Take part in the UK’s biggest annual citizen science annual project by spending one hour of any of the days above counting the birds that come to your garden and then submit them via the RSPB’s Big Garden Birdwatch website.

Remember all ages can take part, this is a great way to get your children/grandchildren/nephews/nieces… involved with the bird watching.

The website when you sign up will also give you the guide to the most common British Birds if you don’t know your sparrows from your robins!

You can do your bird watch from the comfort and warmth of your home, or [despite it’s name] you can also do the bird watch in your local park as well.

When you count the birds in your garden, during the hour’s bird watch, ensure that you count the most number of each species seen at any one time, otherwise you may be counting the same robin a dozen times if it flies back and forth for example gathering food.

Look out for other species of wildlife visiting your garden as well – there’s usually space when you submit the results of the birds seen to also do the same if you have seen wild animals as well visiting.

Also the survey when you fill it in, will also ask you a bit about the size of your garden and whether you have things like a pond, trees, wildflower areas etc. for example.

Please do let us at Greener Wokingham, know how you have got on with the garden bird watch, it would be very interesting to know which bird species is the most common and numerous visitor to Wokingham Borough Gardens and also any other wildlife as well.

Tips for attracting birds to your garden:

Provide them food of mixed bird seeds, peanuts, kitchen scraps.

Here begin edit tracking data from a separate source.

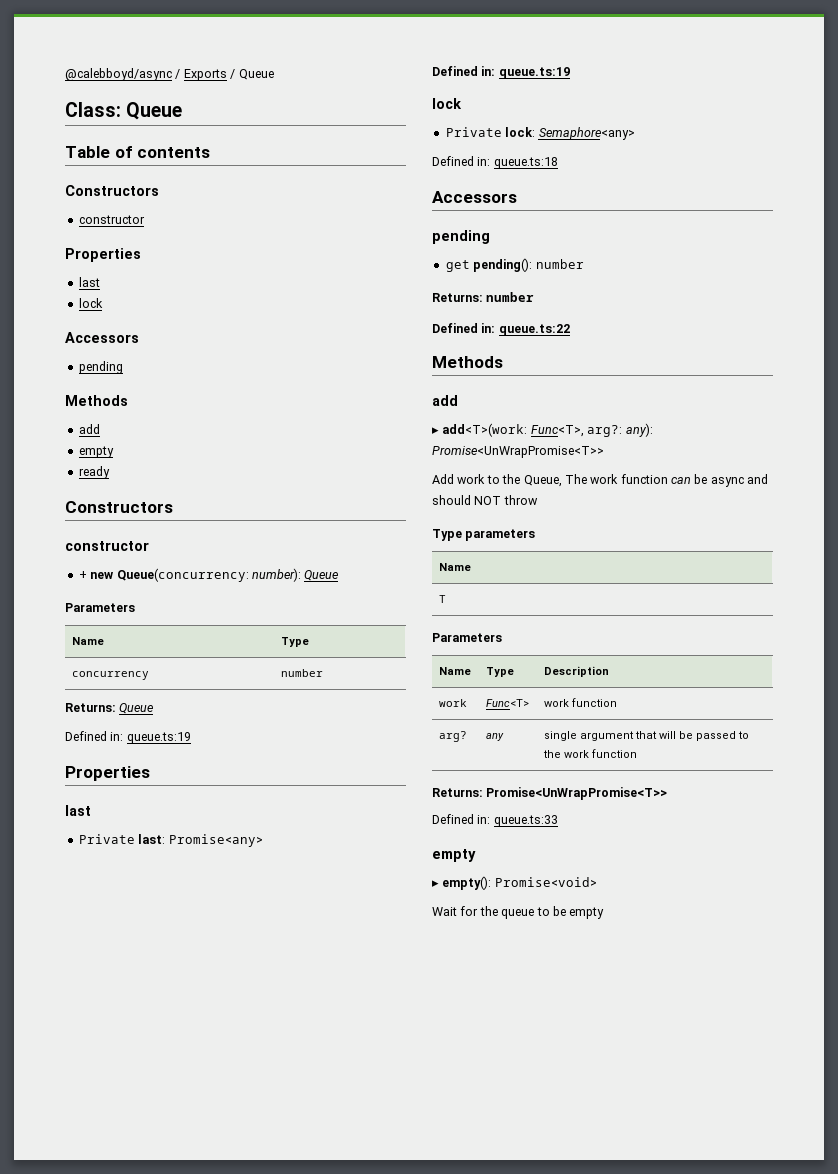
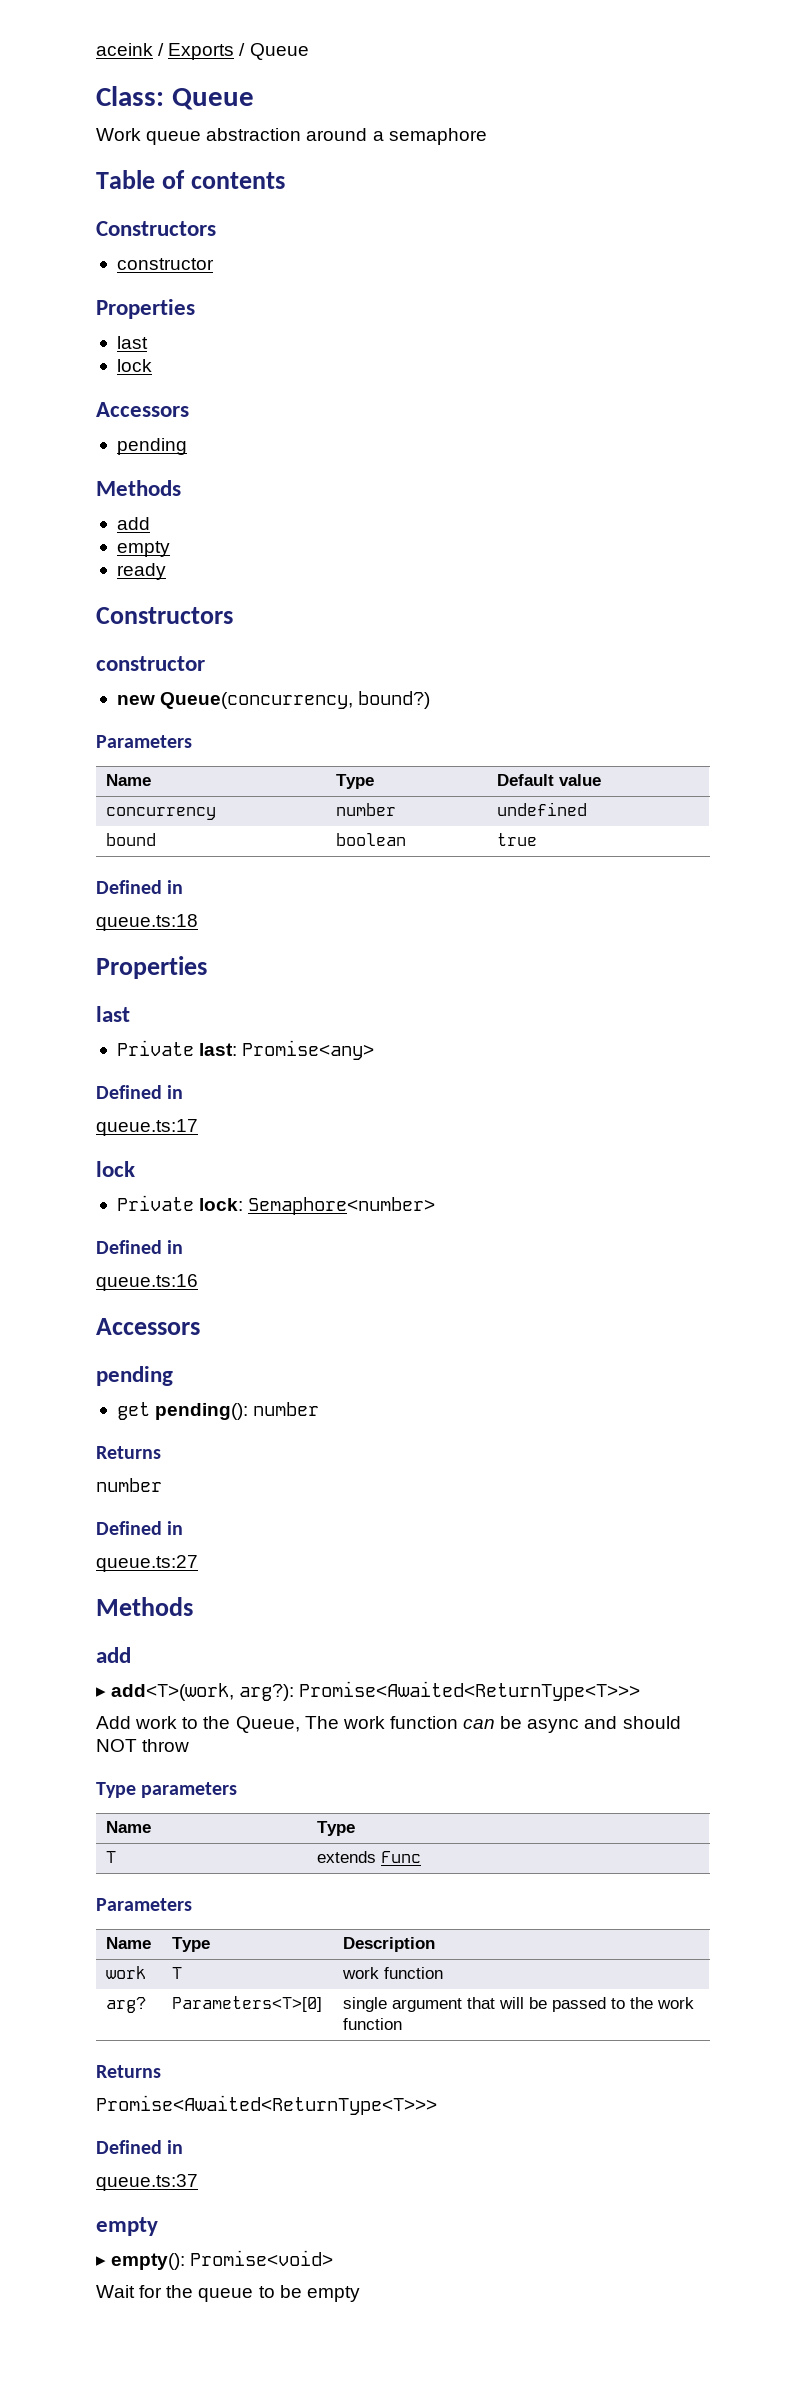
- @calebboyd/async / Exports / Queue
+ aceink / Exports / Queue
+ Work queue abstraction around a semaphore
- + new Queue(concurrency: number): Queue
+ new Queue(concurrency, bound?)
  Parameters
- Name | Type
+ Name | Type | Default value
- concurrency | number
- Returns: Queue
- Defined in: queue.ts:19
+ concurrency | number | undefined
+ bound | boolean | true
+ Defined in
+ queue.ts:18
  Private last: Promise<any>
- Defined in: queue.ts:19
+ Defined in
+ queue.ts:17
- Private lock: Semaphore<any>
- Defined in: queue.ts:18
+ Private lock: Semaphore<number>
+ Defined in
+ queue.ts:16
  get pending(): number
- Returns: number
- Defined in: queue.ts:22
+ Returns
+ number
+ Defined in
+ queue.ts:27
- ▸ add<T>(work: Func<T>, arg?: any): Promise<UnWrapPromise<T>>
+ ▸ add<T>(work, arg?): Promise<Awaited<ReturnType<T>>>
  Type parameters
- Name
- T
+ Name | Type
+ T | extends Func
- work | Func<T> | work function
+ work | T | work function
- arg? | any | single argument that will be passed to the work function
- Returns: Promise<UnWrapPromise<T>>
- Defined in: queue.ts:33
+ arg? | Parameters<T>[0] | single argument that will be passed to the work function
+ Returns
+ Promise<Awaited<ReturnType<T>>>
+ Defined in
+ queue.ts:37

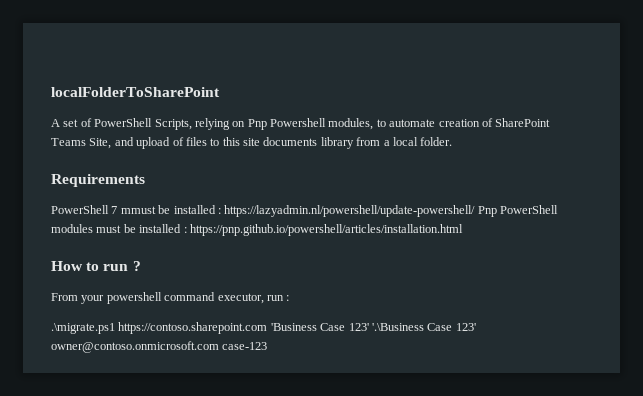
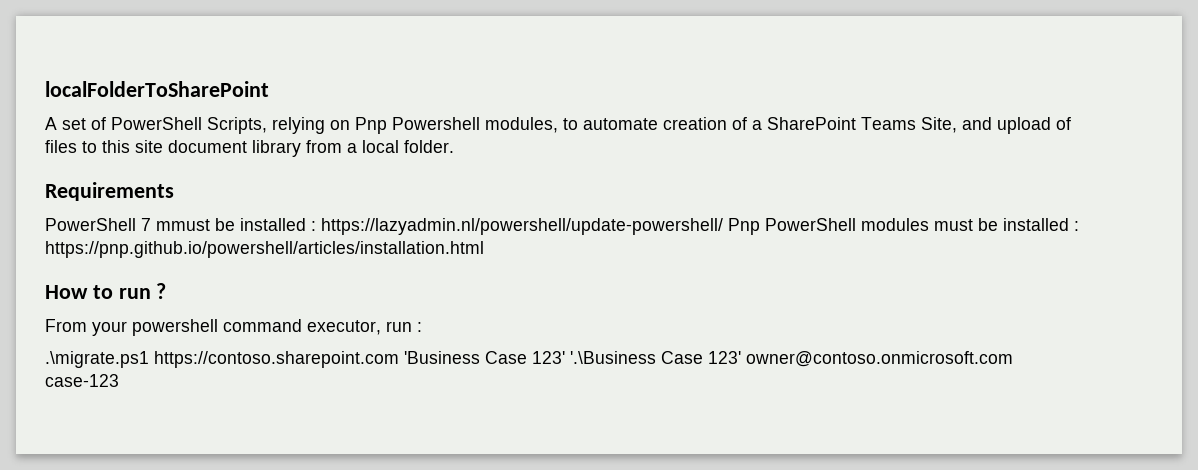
- A set of PowerShell Scripts, relying on Pnp Powershell modules, to automate creation of SharePoint Teams Site, and upload of files to this site documents library from a local folder.
+ A set of PowerShell Scripts, relying on Pnp Powershell modules, to automate creation of a SharePoint Teams Site, and upload of files to this site document library from a local folder.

Don’t forget also to provide them fresh water in a bowl or shallow dish, ideally that is large enough they can also bathe in but not to deep either. Remember if the water is frozen in your garden to break the ice and put some warm water in to melt the ice, if you are adding to the existing water.

Ensure if you do feed the birds, that this is not done where there’s cats and the birds can escape if needs be into hedges / bushes.

Providing the food in feeders as opposed to straight on the ground, will bring different types of birds visiting your garden, this might be a better option for the feeders if you or your neighbours do have cats.

It usually takes birds a few days to get used to a new food source. Winter is an ideal time to start feeding if you aren’t already.

Good luck and have fun!

Ian Hydon & the Greener Wokingham Admin team.